▸ **Task goal**: Search the entries for lines that contain the word "response", and report each one found.

▸ **Records**:
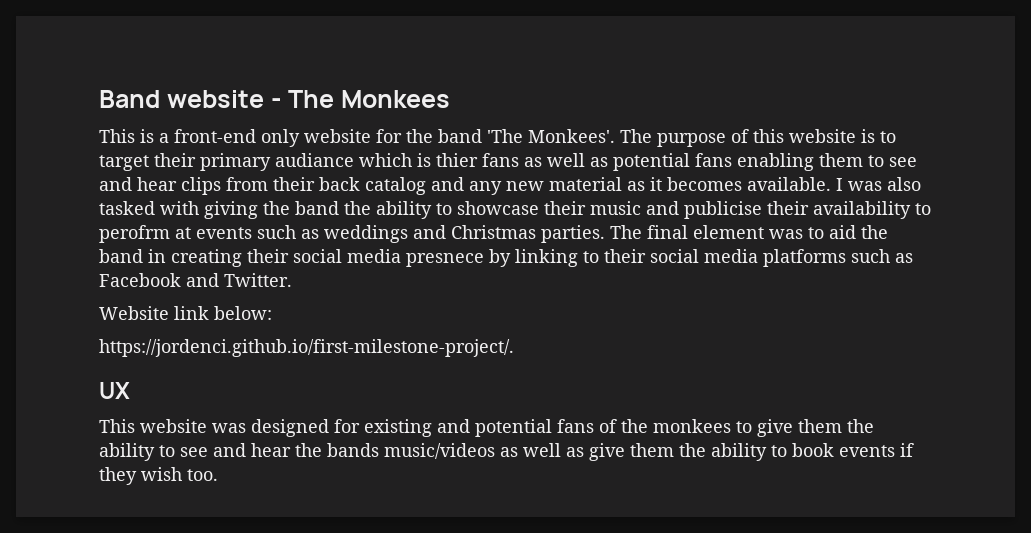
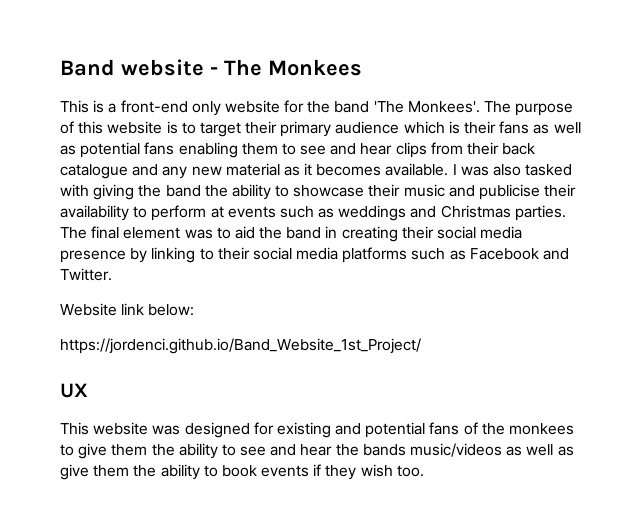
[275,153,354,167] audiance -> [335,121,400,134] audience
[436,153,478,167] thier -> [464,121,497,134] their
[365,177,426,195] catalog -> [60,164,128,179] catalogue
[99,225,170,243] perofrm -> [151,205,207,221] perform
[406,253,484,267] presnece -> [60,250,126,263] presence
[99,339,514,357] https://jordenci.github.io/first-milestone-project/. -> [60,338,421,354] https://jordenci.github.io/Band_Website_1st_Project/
* * *
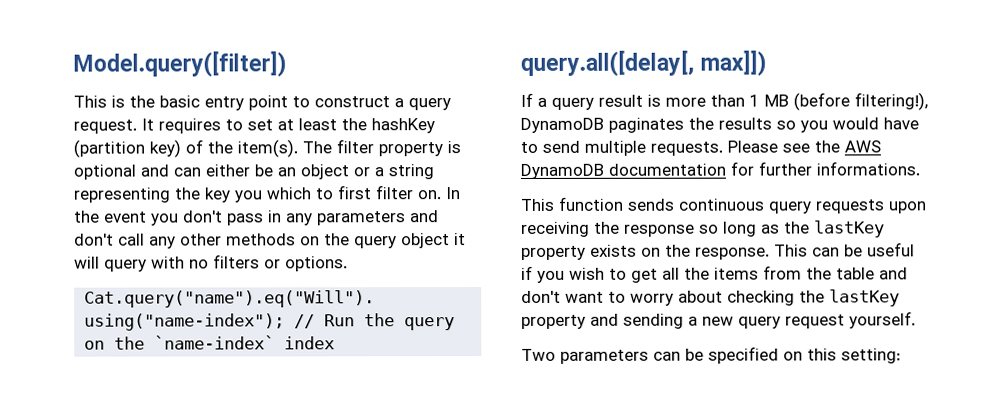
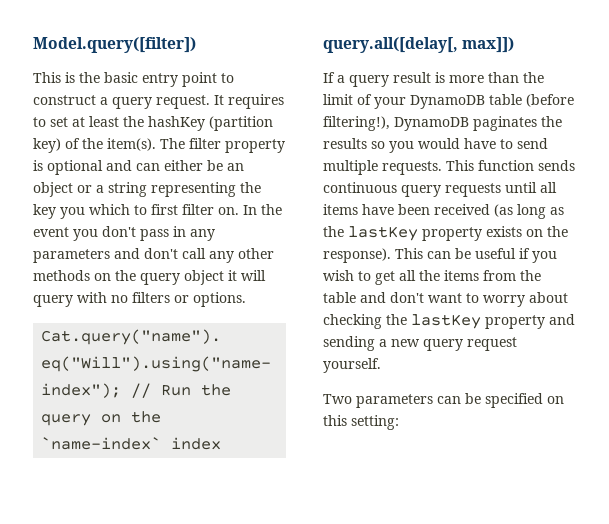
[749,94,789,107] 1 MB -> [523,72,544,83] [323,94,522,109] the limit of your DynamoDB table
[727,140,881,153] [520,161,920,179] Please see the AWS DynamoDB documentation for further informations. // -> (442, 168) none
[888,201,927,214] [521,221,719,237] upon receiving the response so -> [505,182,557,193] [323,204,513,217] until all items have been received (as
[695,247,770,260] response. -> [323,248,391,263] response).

▸ **Solution for this exercise**:
[888,201,927,214] [521,221,719,237] upon receiving the response so -> [505,182,557,193] [323,204,513,217] until all items have been received (as
[695,247,770,260] response. -> [323,248,391,263] response).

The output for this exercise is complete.